[Task requirements]: Once you reach the line containing "#0c4a6e; border-top: 1px", write out that line and every remaining line of the records exactly.

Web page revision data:
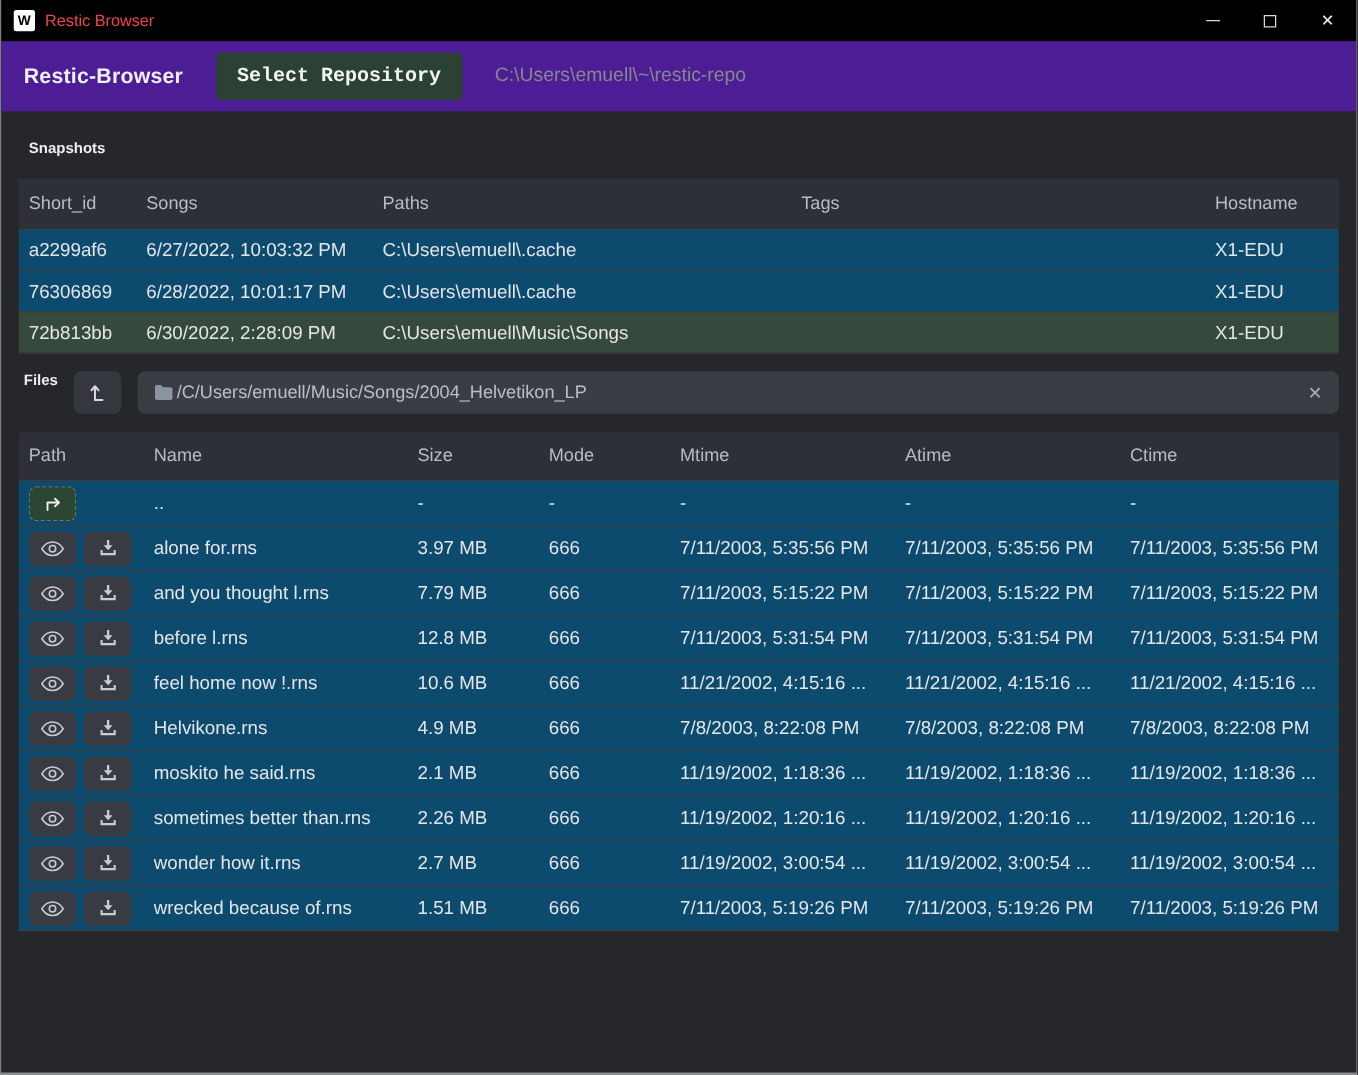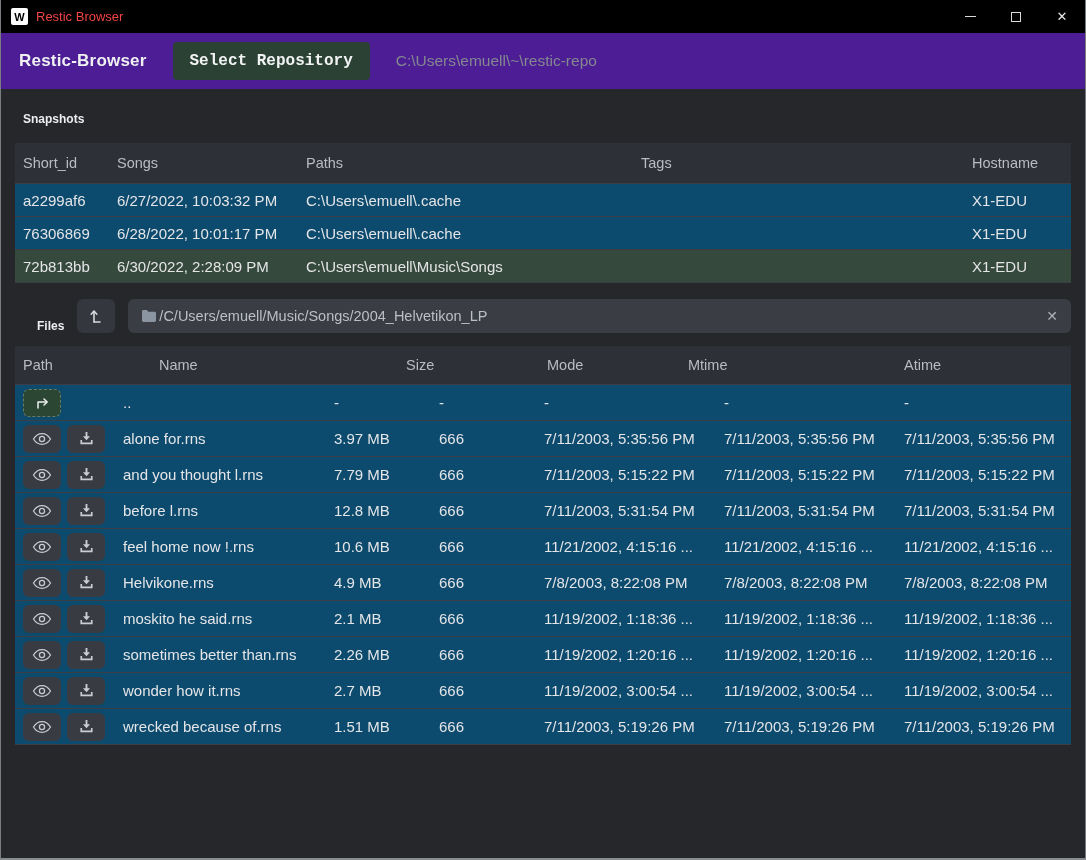--- a/index.html
+++ b/index.html
@@ -73,9 +73,9 @@
 
   
   .files-bar {
-    display: flex; align-items: flex-end;
+    display: flex; align-items: flex-start;
     margin: 14px 14px 0 0;
-    padding-left: 36px; gap: 13px;
+    padding-left: 18px; gap: 13px;
     height: 36px; flex: 0 0 auto;
   }
   .square-btn {

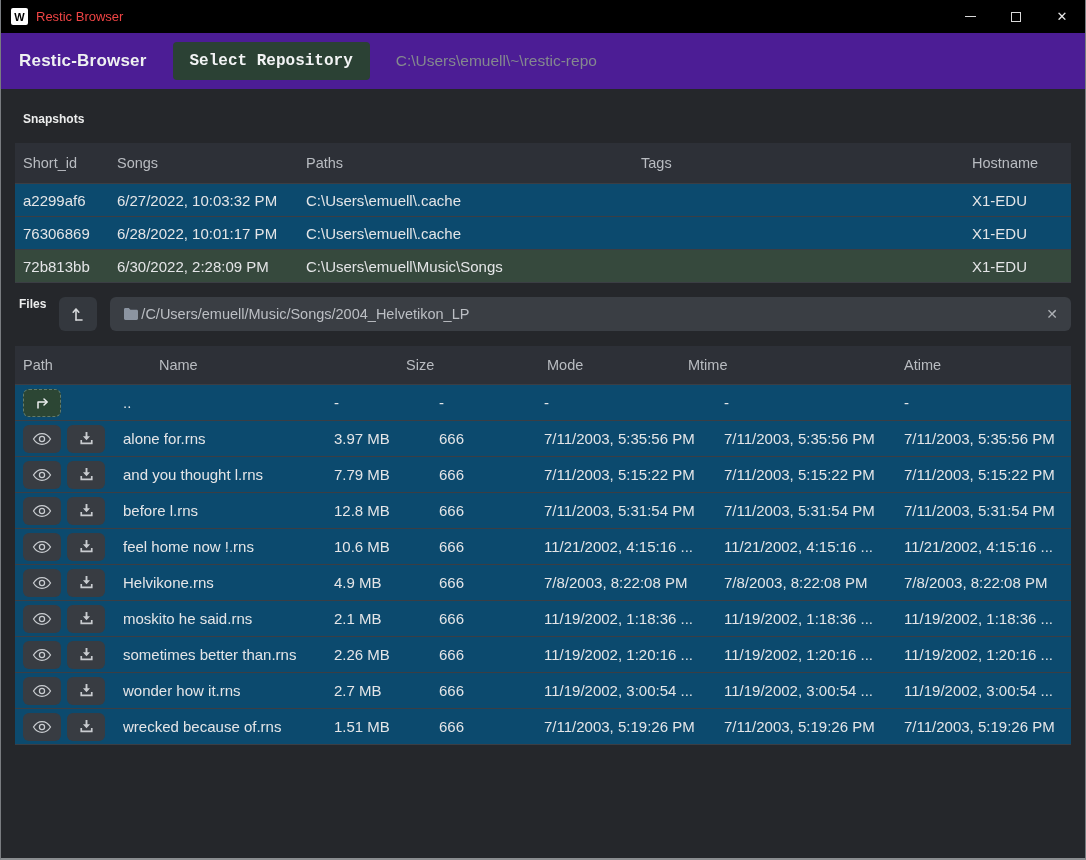--- a/index.html
+++ b/index.html
@@ -63,7 +63,7 @@
   .grid-file { display: grid; grid-template-columns: 100px 211px 105px 105px 180px 180px 1fr; padding-left: 8px; align-items: center; }
   .thead { background: #2d3037; color: #b9bcc1; font-size: 14.5px; }
   .thead.grid-snap { height: 40px; }
-  .thead.grid-file { height: 38px; gap: 36px; }
+  .thead.grid-file { height: 38px; }
   .row { background: #0c4a6e; border-top: 1px solid #3b3e44; font-size: 15px; }
   .snap-row { height: 33px; cursor: pointer; }
   .snap-row.selected { background: #36493d; }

[Written response]:
   .row { background: #0c4a6e; border-top: 1px solid #3b3e44; font-size: 15px; }
   .snap-row { height: 33px; cursor: pointer; }
   .snap-row.selected { background: #36493d; }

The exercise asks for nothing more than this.